The Los Angeles Dodgers spent the last three-plus weeks adjusting to the oddities Major League Baseball deemed necessary to stage a season during a global pandemic from the comfort of their home. They held workouts, played scrimmages, hosted exhibitions and, finally, completed a four-game series against the San Francisco Giants to begin the regular season while adhering to rigorous protocols at an empty Dodger Stadium.

The opening series was a letdown. The Dodgers dropped Sunday’s finale, 3-1, to split the set against a club projected to finish last place in the National League West despite outscoring the Giants 22-10 in the four games.

Julio Urías, stifled by a high pitch count early, allowed a run on five hits over five innings in his 2020 debut. He issued three walks and posted three strikeouts. A batter reached base every inning. He threw 78 pitches.
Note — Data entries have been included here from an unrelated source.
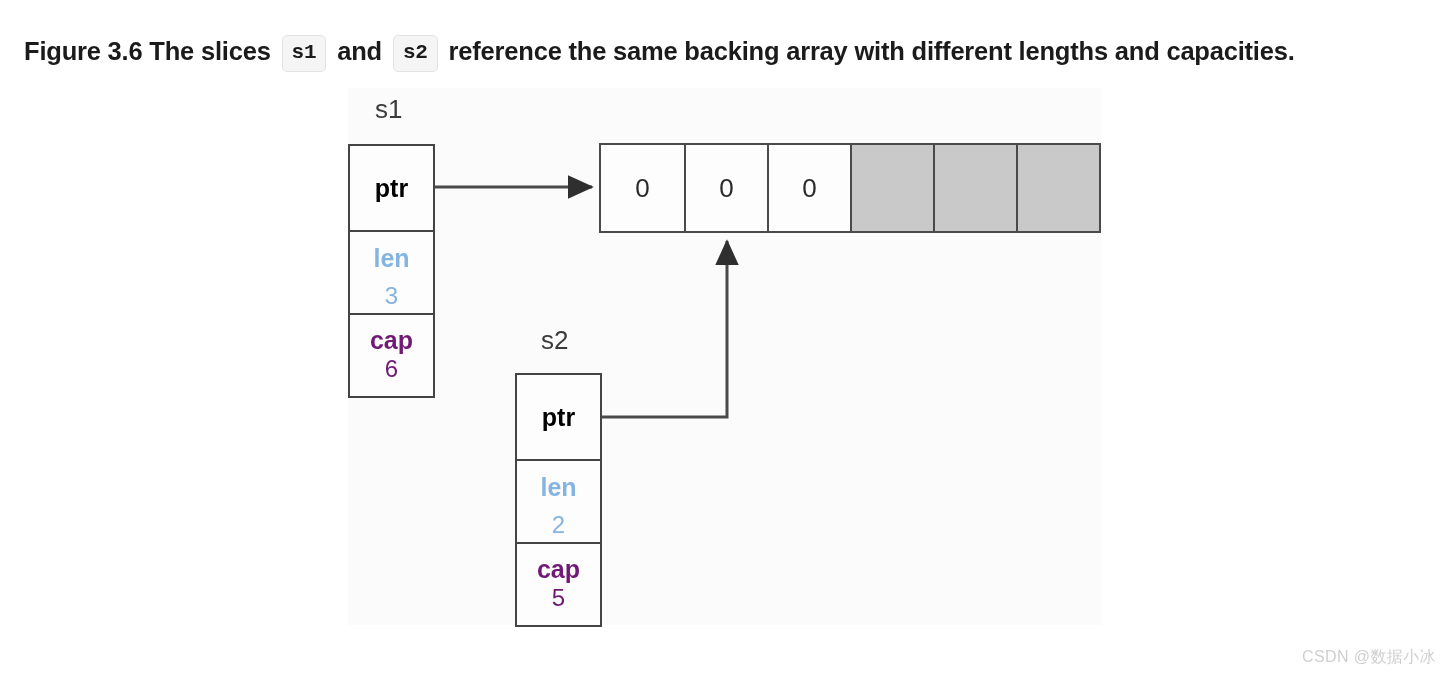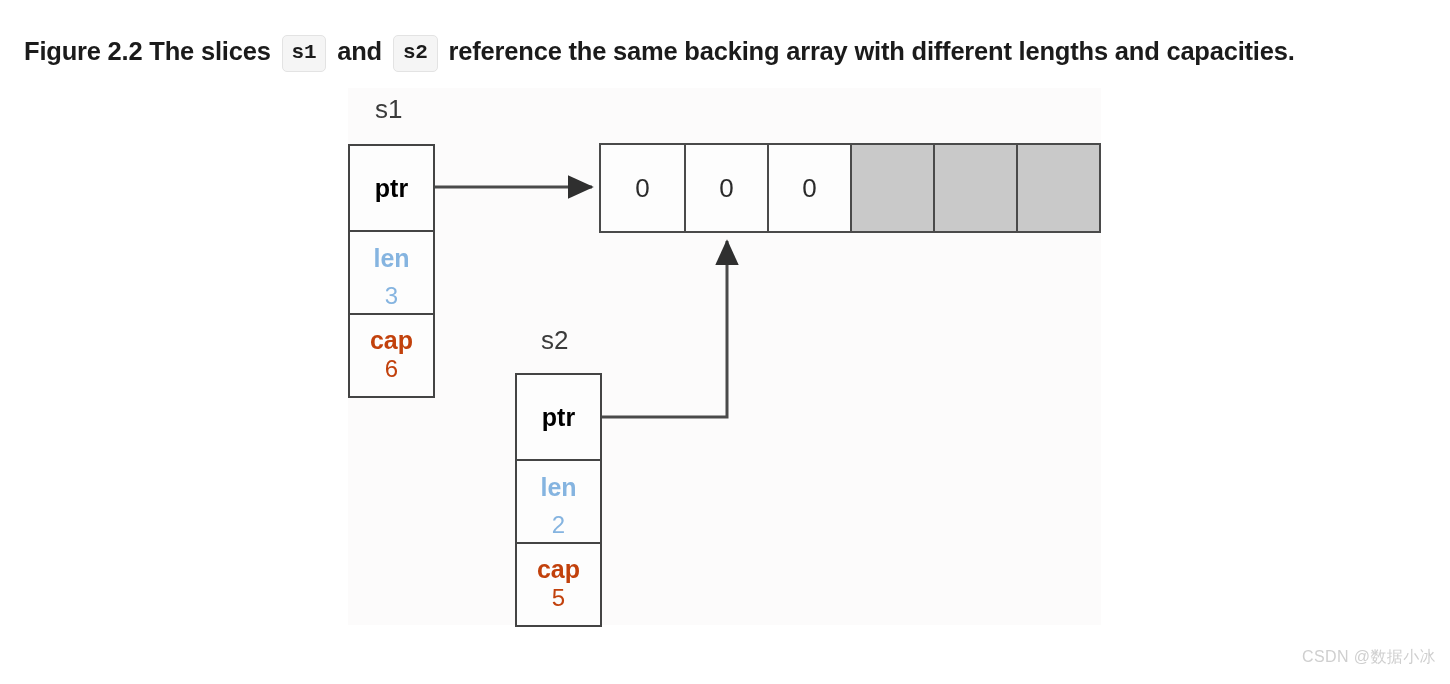--- a/index.html
+++ b/index.html
@@ -148,7 +148,7 @@
 <body>
 
 <div id="caption">
-  <span>Figure 2.2 The slices</span>
+  <span>Figure 3.6 The slices</span>
   <span class="code-badge">s1</span>
   <span>and</span>
   <span class="code-badge">s2</span>

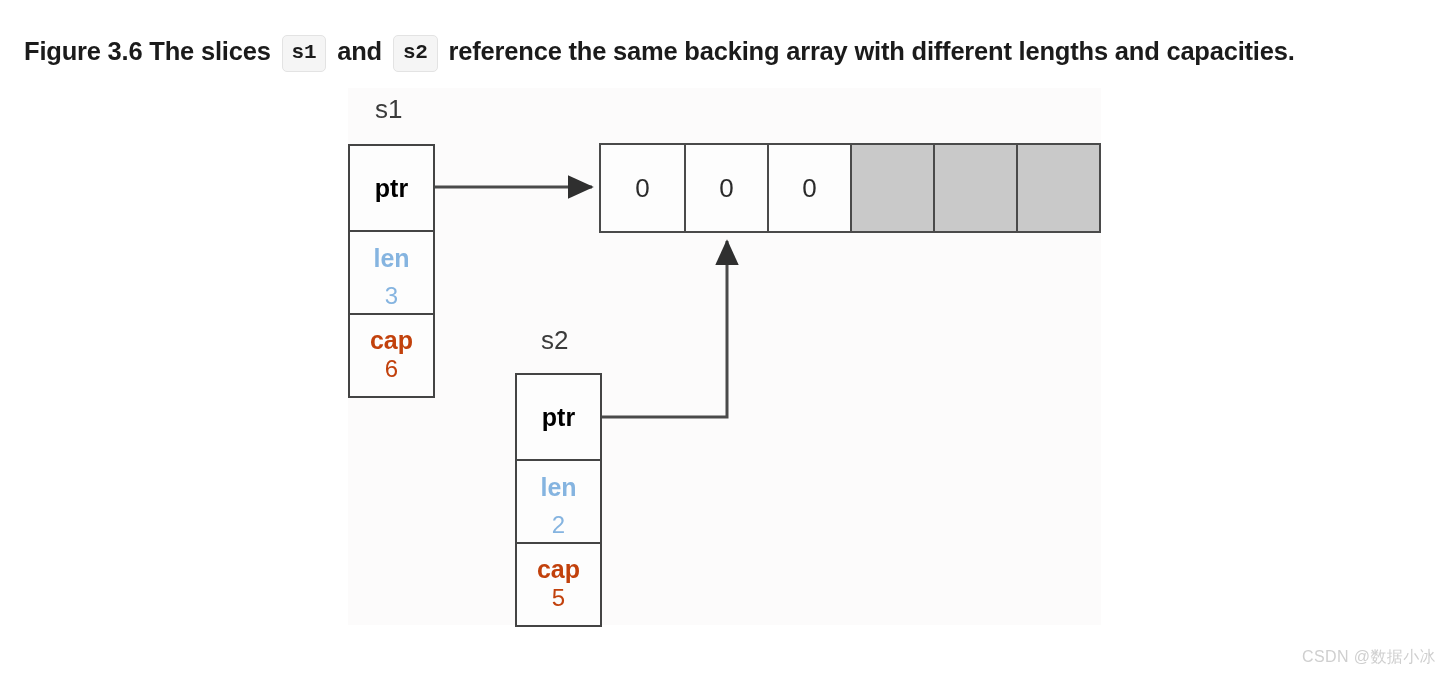--- a/index.html
+++ b/index.html
@@ -92,7 +92,7 @@
   }
   .c-ptr  { color: #000000; }
   .c-len  { color: #85b4e0; margin-top: 9px; }
-  .c-cap  { color: #c2410c; }
+  .c-cap  { color: #701a75; }
 
   
   #backing-array {

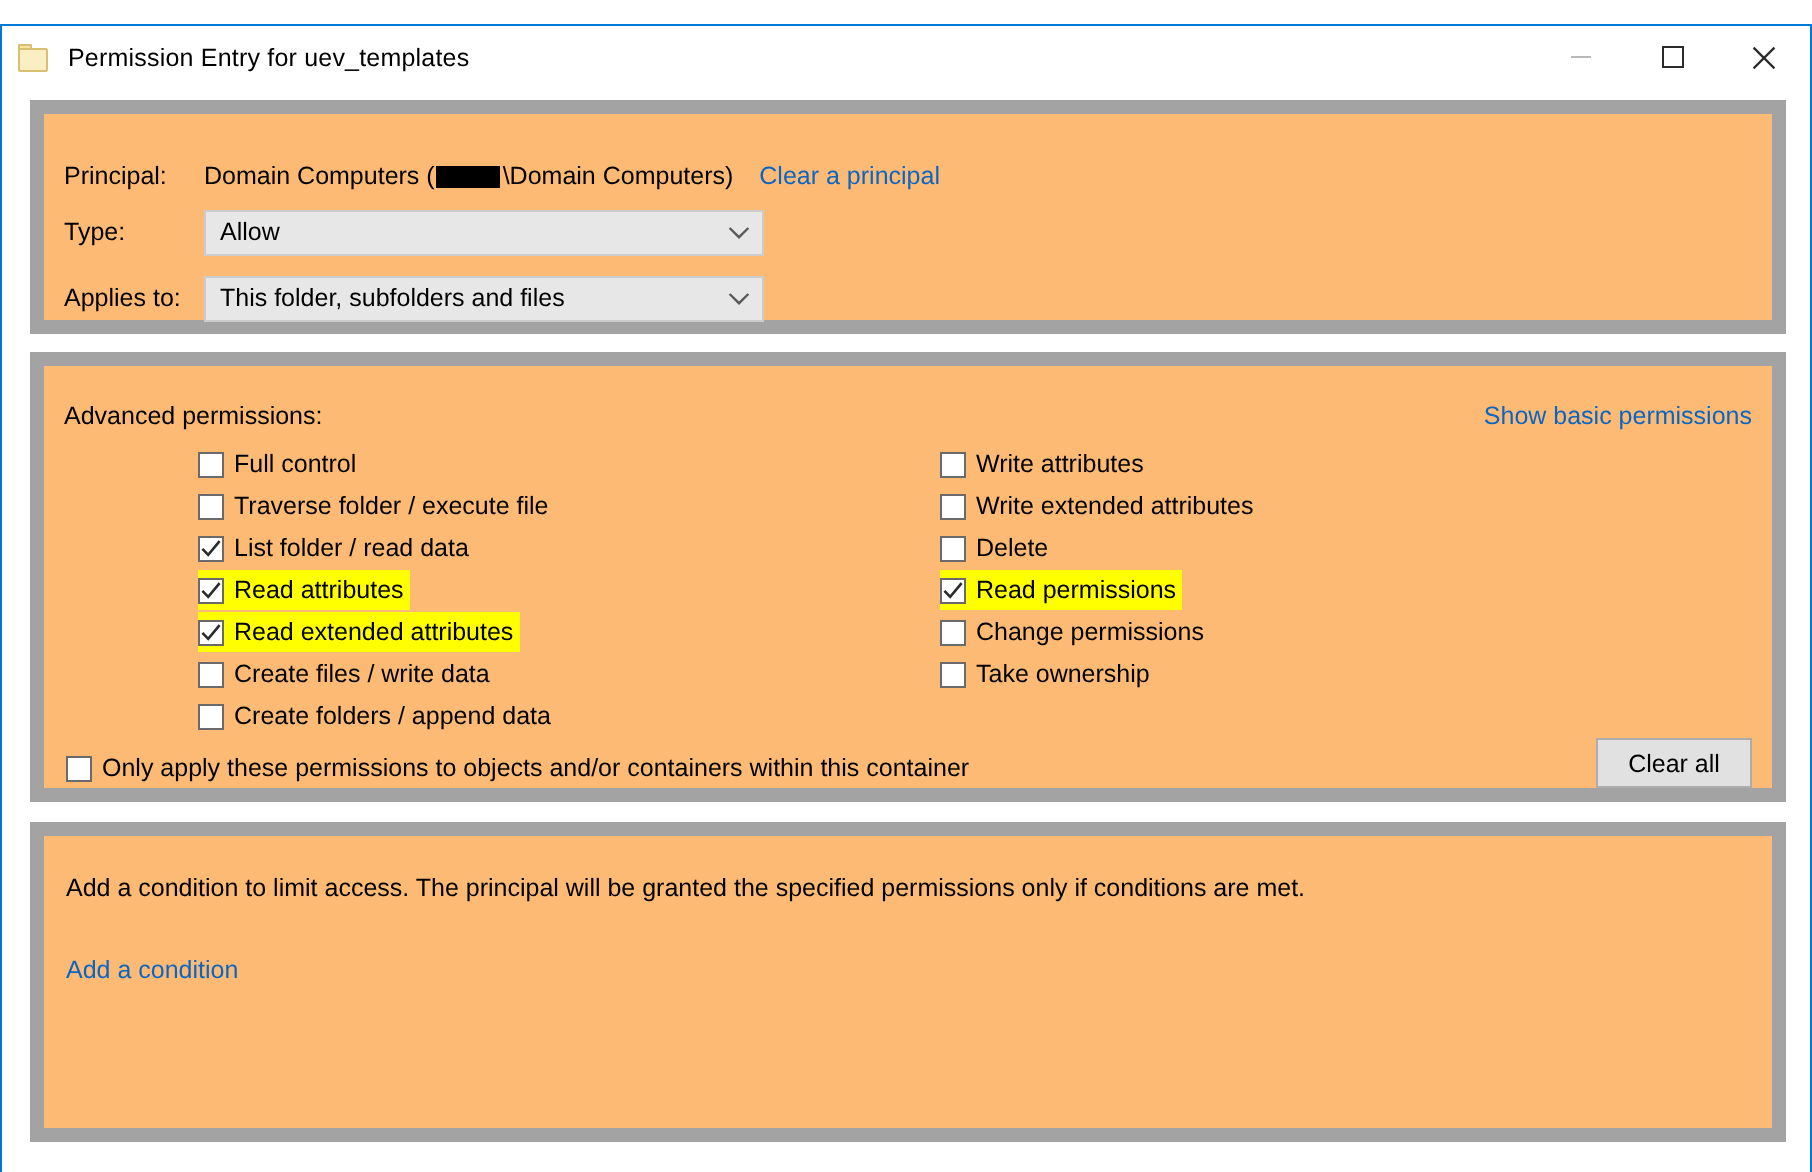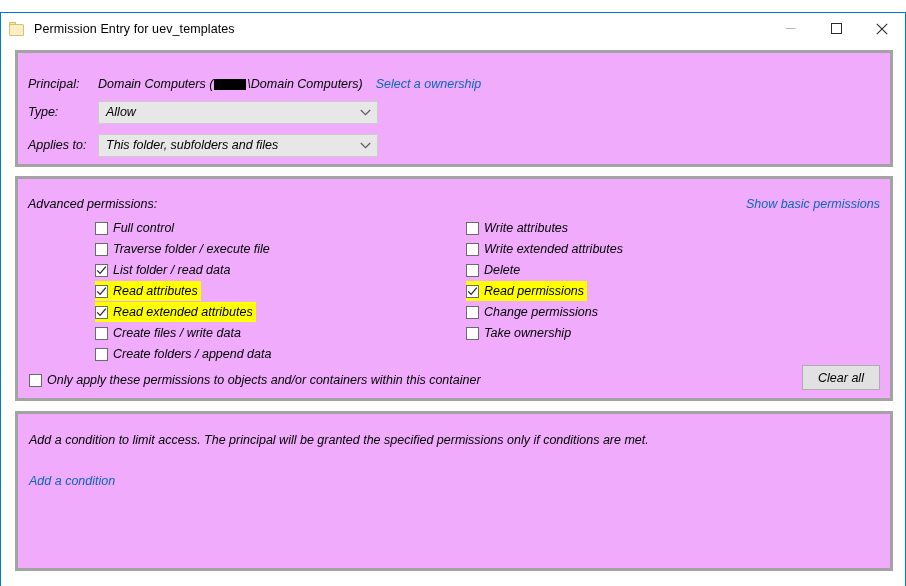--- a/index.html
+++ b/index.html
@@ -85,9 +85,8 @@
   .panel {
     position: absolute;
     box-sizing: border-box;
-    border: 3px solid #a3a3a3;
-    background: #f0abfc;
-    font-style: italic;
+    border: 7px solid #a3a3a3;
+    background: #fdba74;
   }
   #panel-principal { left: 14px; top: 37px; width: 878px; height: 117px; }
   #panel-permissions { left: 14px; top: 163px; width: 878px; height: 225px; }

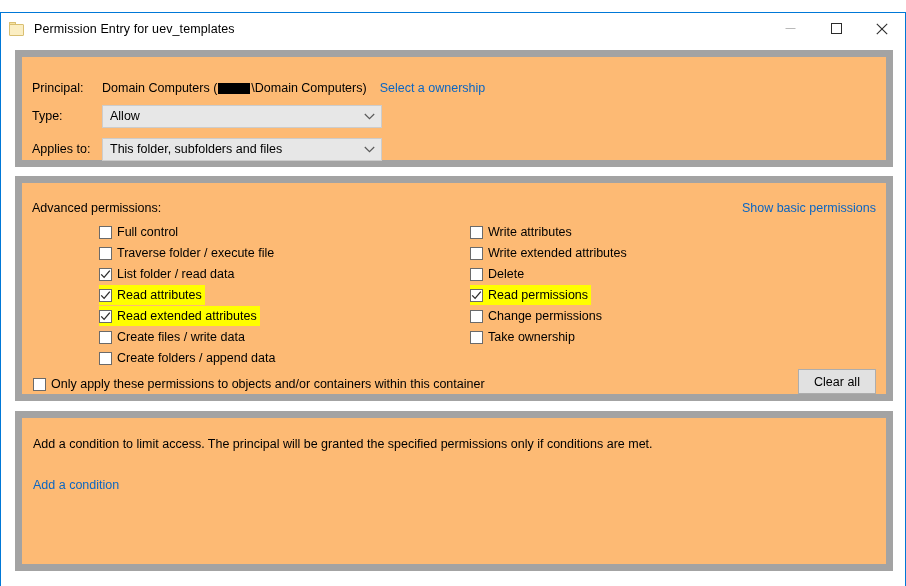--- a/index.html
+++ b/index.html
@@ -333,7 +333,7 @@
         <span class="redaction"></span>
         <span>\Domain Computers)</span>
       </div>
-      <div class="link" id="select-principal-link">Select a ownership</div>
+      <div class="link" id="select-principal-link">Clear a principal</div>
     </div>
 
     <div class="field-row" id="row-type">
The left-hander exited with the score tied before the Giants jumped ahead in the sixth inning against Brusdar Graterol and Adam Kolarek. The Giants added another run in the seventh on Donovan Solano’s two-out RBI single off Pedro Báez to take a 3-1 lead.

The Dodgers, meanwhile, accumulated seven hits against seven pitchers. They left 10 runners on base, ballooning their total for the series to 42.

They produced their only run in the third. Mookie Betts delivered a one-out single, swiped second base for his first steal as a Dodger, then dashed home on Cody Bellinger’s single to right field.

The Dodgers had their best shot to rally in the eighth inning but Kiké Hernández grounded out with the bases loaded against right-handed submariner Tyler Rogers. After the game, Dodgers manager Dave Roberts said he didn’t consider pinch-hitting for Hernández with Joc Pederson, a left-handed hitter, available on the bench despite it being a right-on-right matchup because Hernández recorded a two-run single off Rogers on Thursday and Rogers’ splits are neutral historically.

“I think you just got to give credit to those guys,” Roberts said. “They matched up really well. You’re seeing a different guy every at-bat.”

Finishing the series without a major coronavirus-related snag was itself an accomplishment. Now comes the Dodgers’ final major unknown challenge of the COVID-19 Era: traveling.

While the other active major North American professional sports leagues are operating inside hubs to avoid the risk traveling presents, MLB is plowing forward with a 60-game season in 26 different regions to reach the postseason pot of television gold.

The Dodgers are scheduled to fly to Houston, a recent virus hotspot, on Monday for the start of a nine-game road trip with games Tuesday and Wednesday against the Astros at Minute Maid Park. It’ll be the clubs’ first meetings since the Astros’ cheating scandal tarnished their championship season in 2017. Fans will be absent, but the emotions should be charged after the clubs lobbed attacks back and forth through the media during spring training.